The barred tiger salamander typically grows from 7.6 to 16.5 cm, but neotenic forms can grow to lengths of 17.8 to 38.1 cm. It is one of the largest species of salamander in North America. It has a broad head and a sturdy body, with variable color across its range. The dorsal surface is grey, dark brown or black with bars and spots of muddy yellow giving a tiger-like coloring. The ventral surface varies from light to dark. Larvae have alternating dark and light blotches on the centre of the dorsal surface and pale stripes running along the sides.
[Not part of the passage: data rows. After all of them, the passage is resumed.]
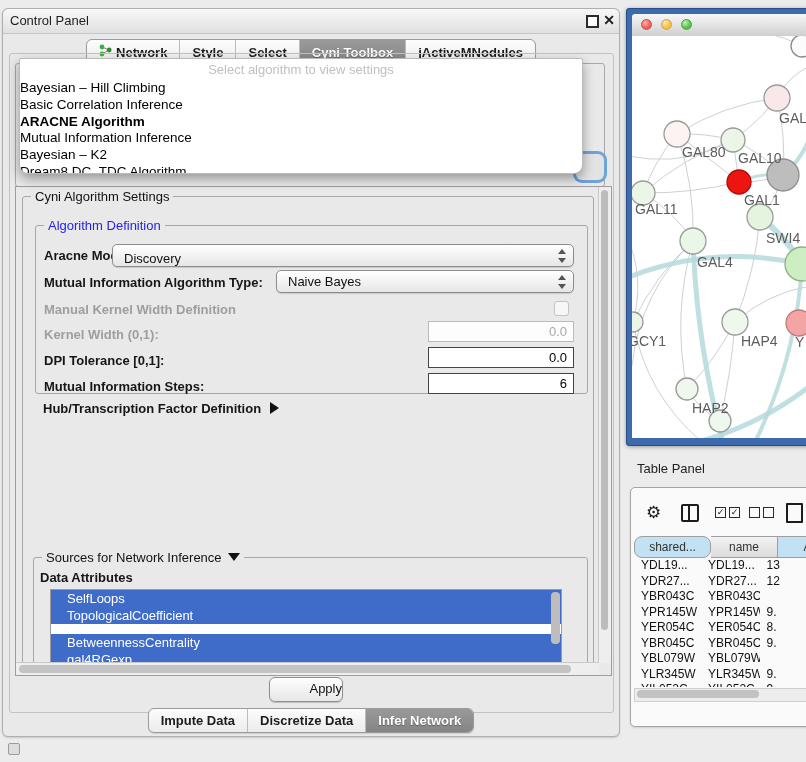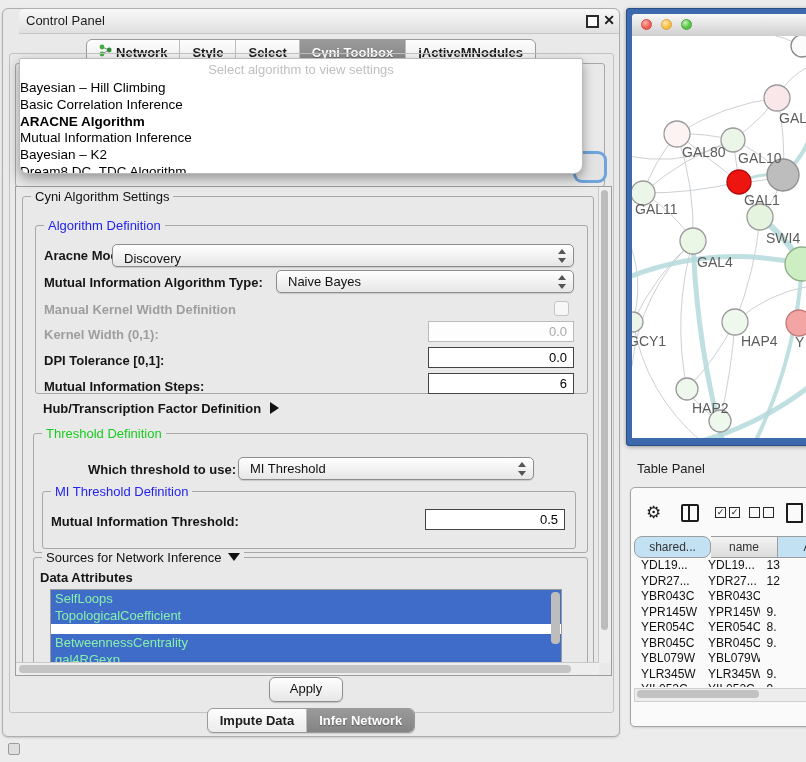--- a/index.html
+++ b/index.html
@@ -7,21 +7,21 @@
     width:806px;height:762px;position:relative;overflow:hidden;
     background:#ececec;font-family:"Liberation Sans",sans-serif;
     -webkit-font-smoothing:antialiased;
   }
   .abs{position:absolute;}
 
   
   .cp{left:2px;top:8px;width:616px;height:727px;background:#e9e9e9;
       border:1px solid #aeaeae;border-radius:6px;box-shadow:0 1px 2px rgba(0,0,0,.15);}
   .cp-title{left:0;top:0;right:0;height:24px;border-radius:6px 6px 0 0;
-      background:linear-gradient(#f8f8f8,#e0e0e0);border-bottom:1px solid #c6c6c6;margin-left:16px;}
+      background:linear-gradient(#f8f8f8,#e0e0e0);border-bottom:1px solid #c6c6c6;}
   .cp-title-text{left:7px;top:4px;font-size:13px;color:#1d1d1d;}
   .float-ico{right:20px;top:6px;width:9px;height:9px;border:2px solid #2b2b2b;background:#fff;}
   .close-ico{right:4px;top:3px;font-size:14px;font-weight:bold;color:#1b1b1b;line-height:16px;}
 
   
   .segwrap{left:0;right:0;text-align:center;}
   .segbar{display:inline-flex;border:1px solid #9b9b9b;border-radius:6px;overflow:hidden;
       background:linear-gradient(#fdfdfd,#ebebeb);box-shadow:0 1px 1px rgba(0,0,0,.12);}
   .seg{padding:4px 12px 4px 12px;font-size:13px;font-weight:bold;color:#1c1c1c;
       border-left:1px solid #bdbdbd;white-space:nowrap;display:flex;align-items:center;gap:4px;}
@@ -81,25 +81,25 @@
   .cbox{position:absolute;width:13px;height:13px;border:1px solid #c4c4c4;border-radius:3px;background:#f7f7f7;}
   .tri-r{display:inline-block;width:0;height:0;border-top:6px solid transparent;border-bottom:6px solid transparent;
       border-left:9px solid #111;margin-left:9px;vertical-align:-1px;}
   .tri-d{display:inline-block;width:0;height:0;border-left:6px solid transparent;border-right:6px solid transparent;
       border-top:8px solid #111;margin-left:6px;vertical-align:1px;}
   .thr-grp{left:10px;top:236px;width:553px;height:118px;}
   .mithr-grp{left:8px;top:57px;width:532px;height:56px;}
   .src-grp{left:10px;top:360px;width:553px;height:120px;}
   .attr-list{position:absolute;left:16px;top:31px;width:510px;height:73px;background:#fff;
       border:1px solid #9a9a9a;overflow:hidden;}
-  .attr-item{height:17px;line-height:17px;font-size:13px;color:#86efac;background:#3f6cc8;padding-left:4px;}
+  .attr-item{height:17px;line-height:17px;font-size:13px;color:#ffffff;background:#3f6cc8;padding-left:16px;}
 
   .apply-btn{left:266px;top:668px;width:72px;height:23px;border:1px solid #8f8f8f;border-radius:6px;
       background:linear-gradient(#fefefe,#e7e7e7);box-shadow:0 1px 1px rgba(0,0,0,.18);
-      font-size:13px;color:#111;text-align:center;line-height:22px;}
+      font-size:13px;color:#111;text-align:right;line-height:22px;}
 
   .corner-ico{left:8px;top:743px;width:10px;height:10px;border:1px solid #9b9b9b;background:#dedede;border-radius:2px;}
 
   
   .net{left:626px;top:8px;width:186px;height:438px;background:#3d69ad;border-radius:4px;
       box-shadow:inset 0 0 0 1px #2a4d85,0 1px 4px rgba(0,0,0,.35);}
   .net-title{left:6px;top:6px;width:180px;height:22px;background:linear-gradient(#f7f7f7,#cfcfcf);
       border-bottom:1px solid #979797;border-radius:3px 0 0 0;}
   .light{position:absolute;top:5px;width:11px;height:11px;border-radius:50%;box-sizing:border-box;}
   .light.red{left:9px;background:radial-gradient(circle at 35% 30%,#ffb3ab,#ee5f55 60%);border:1px solid #ce4a40;}
@@ -213,33 +213,20 @@
         <span class="lbl" style="left:8px;top:127px;">DPI Tolerance [0,1]:</span>
         <div class="tfield" style="left:392px;top:121px;width:146px;">0.0</div>
         <span class="lbl" style="left:8px;top:153px;">Mutual Information Steps:</span>
         <div class="tfield" style="left:392px;top:147px;width:146px;">6</div>
       </div>
 
       <span class="lbl" style="left:20px;top:204px;">
         <span>Hub/Transcription Factor Definition</span><span class="tri-r"></span>
       </span>
 
-      <div class="abs grp thr-grp">
-        <span class="legend green">Threshold Definition</span>
-        <span class="lbl" style="left:54px;top:28px;">Which threshold to use:</span>
-        <div class="combo" style="left:204px;top:23px;width:296px;">
-          <span>MI Threshold</span>
-          <span class="spin"></span>
-        </div>
-        <div class="abs grp mithr-grp">
-          <span class="legend blue">MI Threshold Definition</span>
-          <span class="lbl" style="left:8px;top:22px;">Mutual Information Threshold:</span>
-          <div class="tfield" style="left:382px;top:17px;width:140px;">0.5</div>
-        </div>
-      </div>
 
       <div class="abs grp src-grp">
         <span class="legend">
           <span>Sources for Network Inference</span><span class="tri-d"></span>
         </span>
         <span class="lbl" style="left:6px;top:12px;">Data Attributes</span>
         <div class="attr-list" id="attr-list">
           <span class="lthumb"></span>
         <div class="attr-item" style="background: rgb(63, 108, 200);">SelfLoops</div>
             <div class="attr-item" style="background: rgb(63, 108, 200);">TopologicalCoefficient</div>
@@ -256,20 +243,23 @@
       <span class="hthumb"></span>
     </div>
   </div>
 
   <div class="abs apply-btn">Apply</div>
 
   <div class="abs segwrap cp-bottabs">
     <div class="segbar" id="cp-bottabs">
         <div class="seg">
           <span>Impute Data</span>
+        </div>
+        <div class="seg">
+          <span>Discretize Data</span>
         </div>
         <div class="seg sel">
           <span>Infer Network</span>
         </div>
       </div>
   </div>
 </div>
 
 <span class="abs corner-ico"></span>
Kansaspedia states that the tiger salamander has been known to live in captivity for more than 20 years.

==Behavior==
Primarily nocturnal, barred tiger salamanders are opportunistic feeders, and will often eat anything they can catch, including various insects, slugs, and earthworms. They are primarily terrestrial as adults, but their juvenile, larval stage is entirely aquatic, having external gills. Breeding takes place during most months of the year. The eggs are laid in water and the developing larvae are exclusively aquatic.

===Cannibalism===
There are two main feeding morphologies for barred tiger salamanders, typical and cannibalistic. The cannibalistic form is characterized by large vomerine teeth, slim bodies and wider heads. The teeth give a better hold on prey, and the wider heads allow for eating larger organisms, including fathead minnows in some areas. Since the two species have similar diets, eating a competitor also reduces demand on their shared food.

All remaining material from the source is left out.